— DATA —
--- START ---

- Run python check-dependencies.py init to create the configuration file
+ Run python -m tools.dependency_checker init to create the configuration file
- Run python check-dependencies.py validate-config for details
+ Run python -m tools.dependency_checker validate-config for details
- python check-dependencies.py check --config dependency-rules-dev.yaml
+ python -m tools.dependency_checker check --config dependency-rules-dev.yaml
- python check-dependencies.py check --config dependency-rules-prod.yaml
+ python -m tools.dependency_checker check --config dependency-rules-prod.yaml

--- END ---
--- START ---

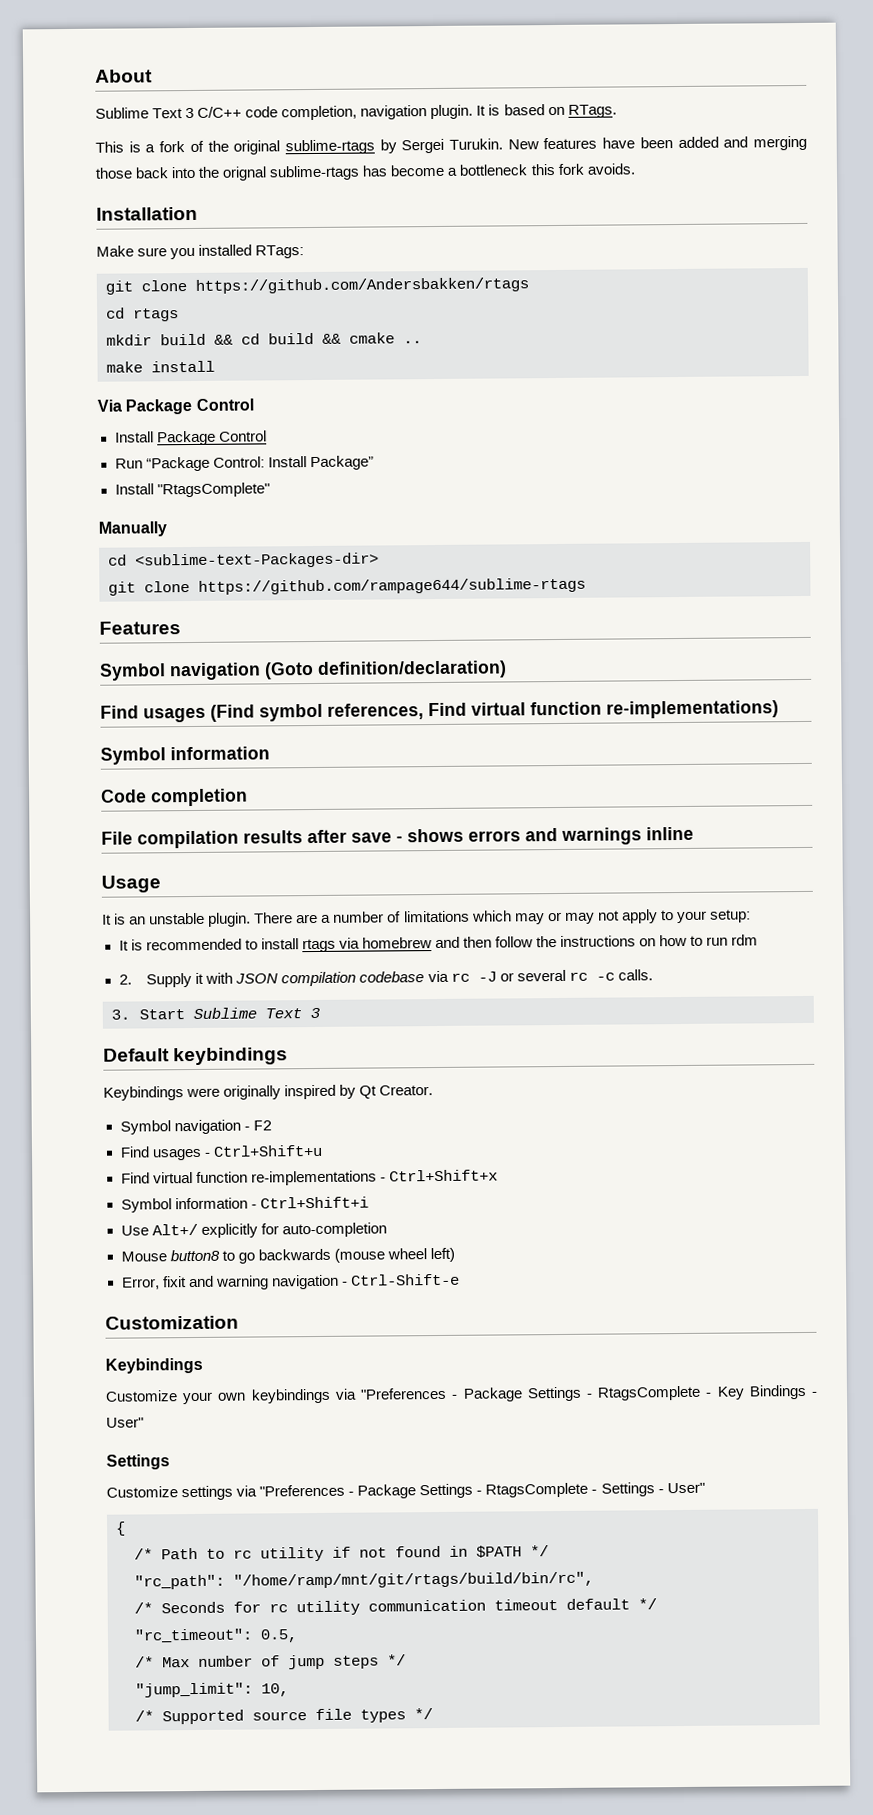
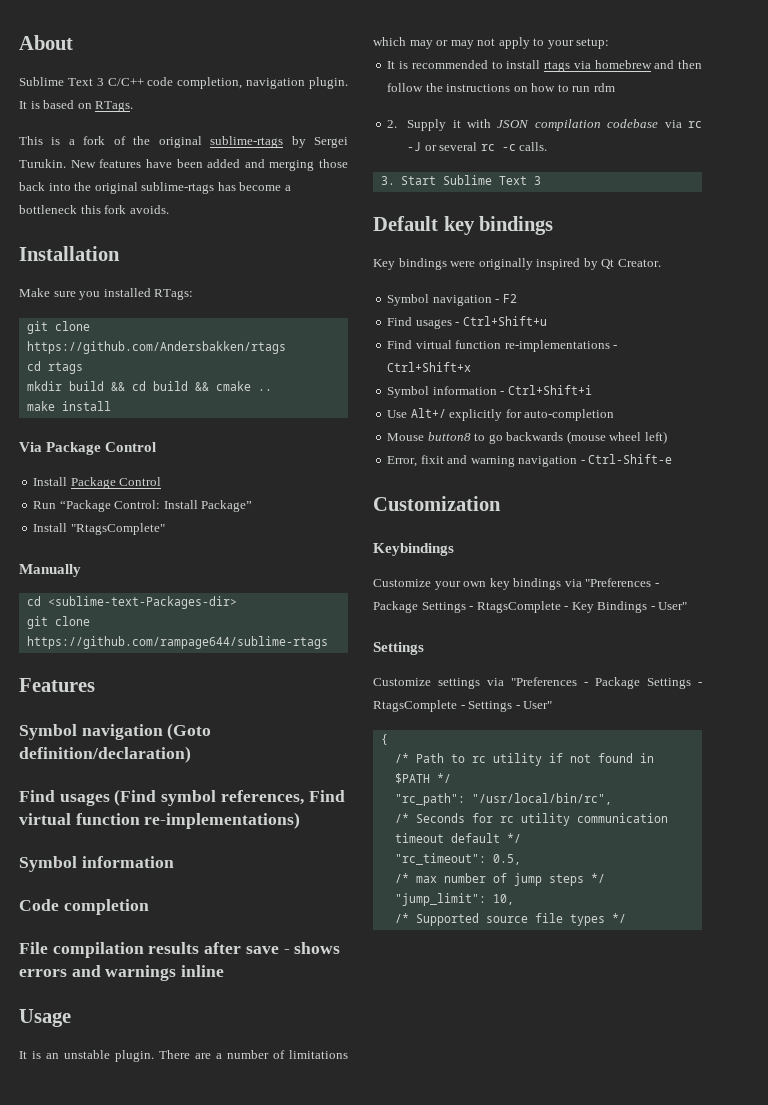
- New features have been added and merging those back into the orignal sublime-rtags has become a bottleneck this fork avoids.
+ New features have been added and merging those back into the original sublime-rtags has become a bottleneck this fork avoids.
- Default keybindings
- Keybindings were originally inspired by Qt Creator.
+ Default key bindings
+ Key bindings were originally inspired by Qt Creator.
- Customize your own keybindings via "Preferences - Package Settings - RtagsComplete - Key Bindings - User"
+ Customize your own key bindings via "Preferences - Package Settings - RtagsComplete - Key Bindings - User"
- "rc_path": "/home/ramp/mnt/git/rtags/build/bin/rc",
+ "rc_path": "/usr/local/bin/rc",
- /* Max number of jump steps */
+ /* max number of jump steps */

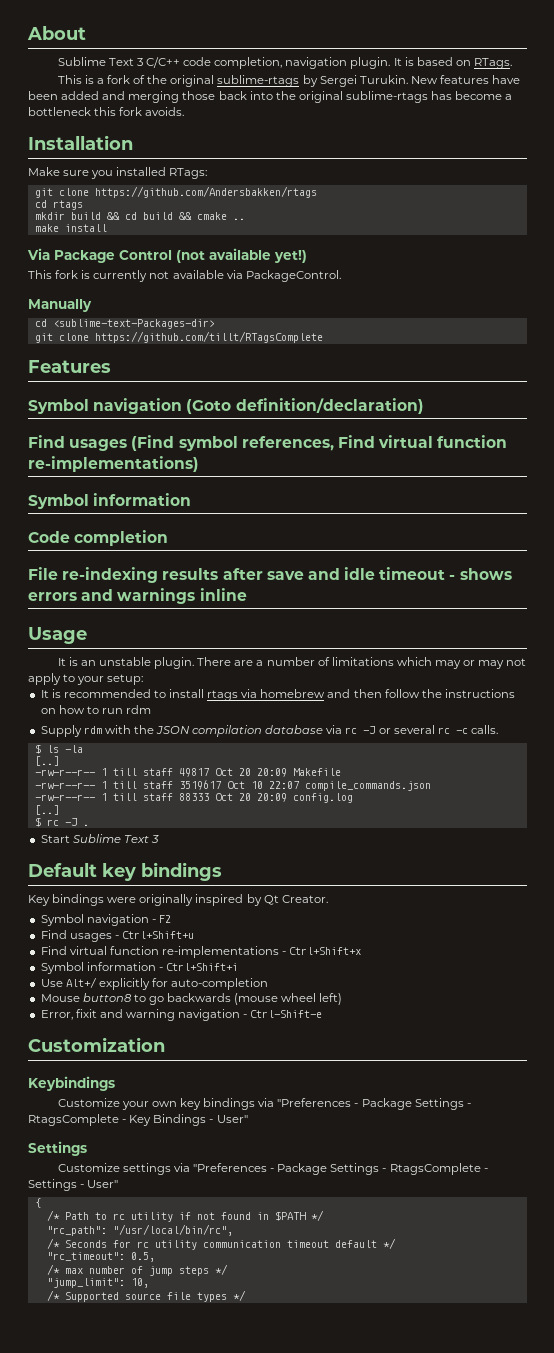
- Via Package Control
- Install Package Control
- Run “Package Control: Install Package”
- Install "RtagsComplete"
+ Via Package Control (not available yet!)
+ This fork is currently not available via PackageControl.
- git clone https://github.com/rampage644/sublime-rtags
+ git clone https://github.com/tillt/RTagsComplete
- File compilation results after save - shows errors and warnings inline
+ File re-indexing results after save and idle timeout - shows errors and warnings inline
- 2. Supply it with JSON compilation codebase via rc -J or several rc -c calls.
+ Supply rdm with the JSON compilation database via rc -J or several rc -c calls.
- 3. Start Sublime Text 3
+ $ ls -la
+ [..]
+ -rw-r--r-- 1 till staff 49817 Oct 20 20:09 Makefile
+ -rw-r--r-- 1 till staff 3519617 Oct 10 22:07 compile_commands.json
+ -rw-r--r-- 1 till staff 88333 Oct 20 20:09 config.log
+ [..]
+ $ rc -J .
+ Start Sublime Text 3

--- END ---
--- START ---

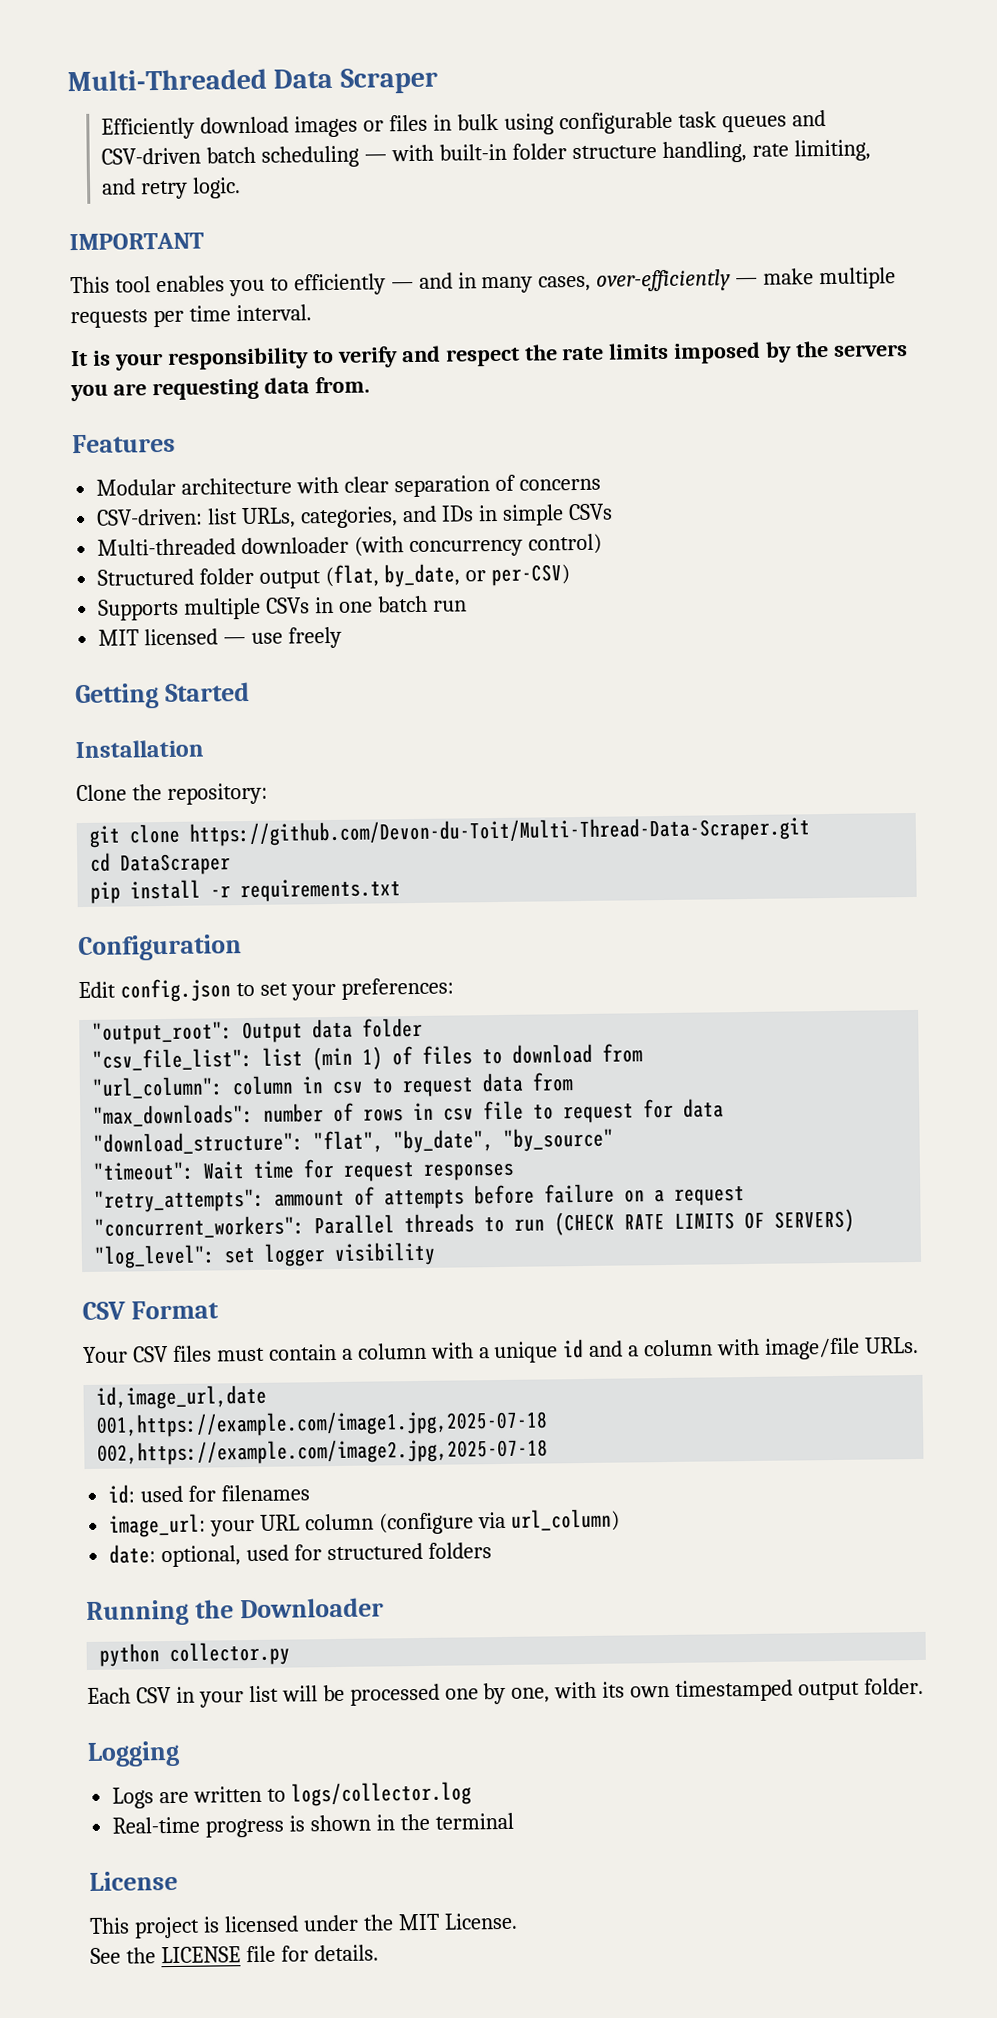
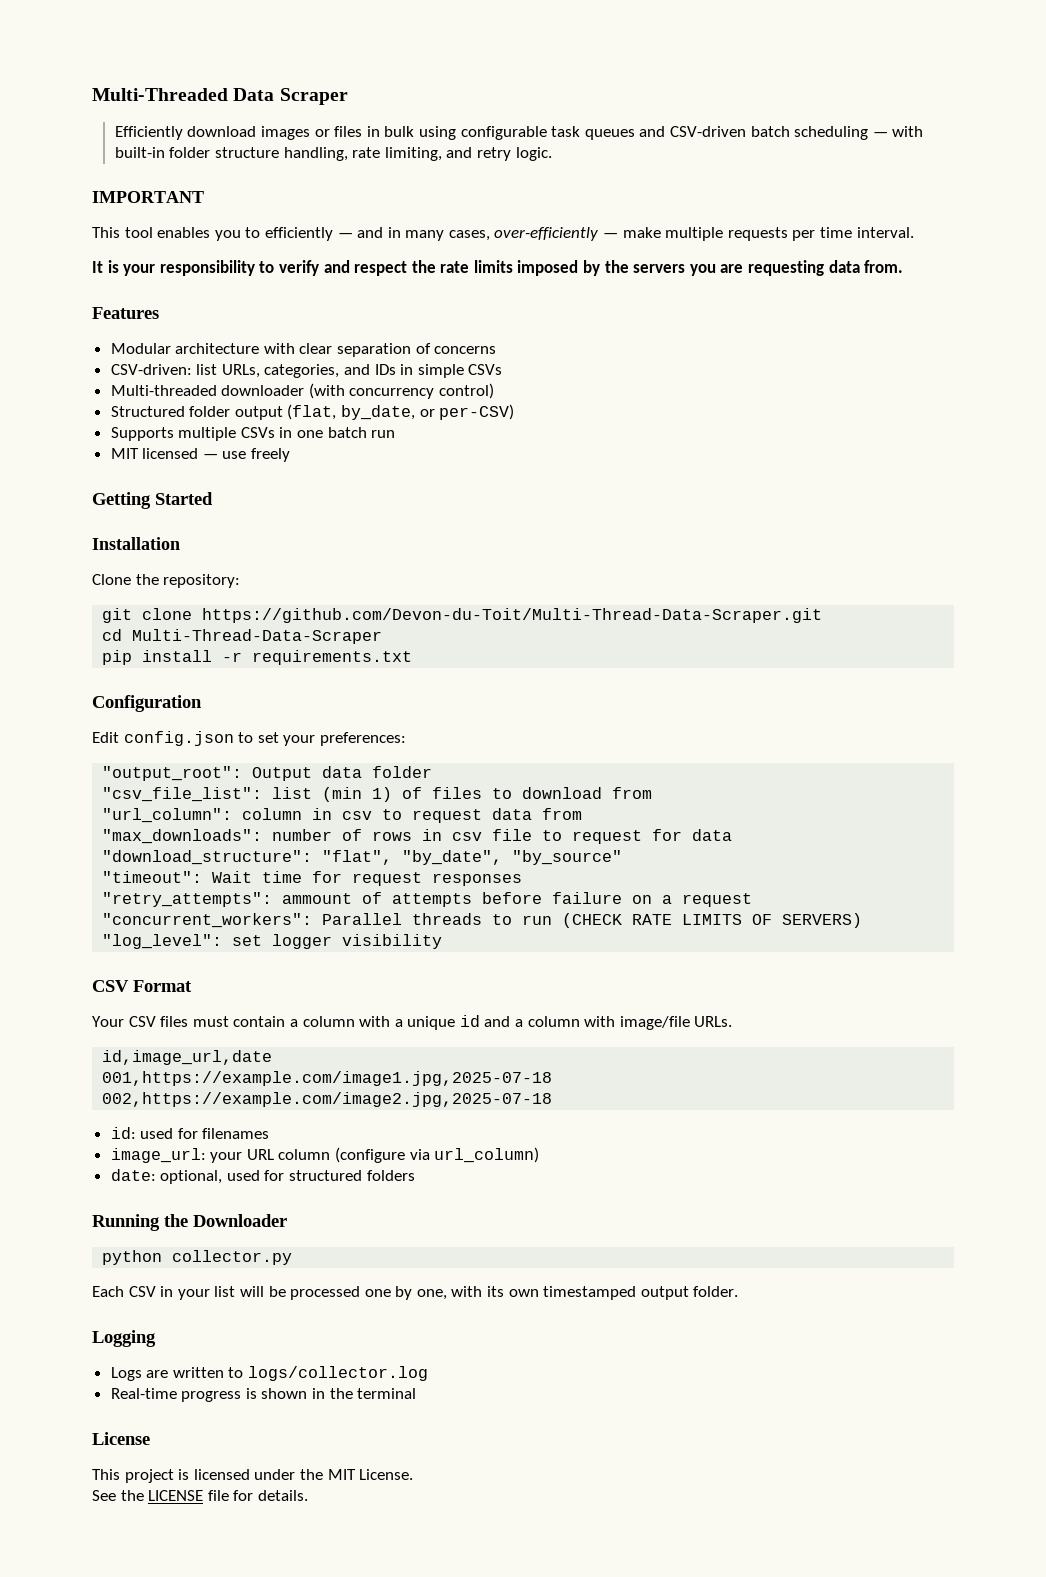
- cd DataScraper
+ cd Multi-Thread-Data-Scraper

--- END ---

— WHAT TO WORK ON —
When the string "several" appears in a line of the records above, that line is to be copied.

— OUTPUT FOR THIS TASK —
- 2. Supply it with JSON compilation codebase via rc -J or several rc -c calls.
+ Supply rdm with the JSON compilation database via rc -J or several rc -c calls.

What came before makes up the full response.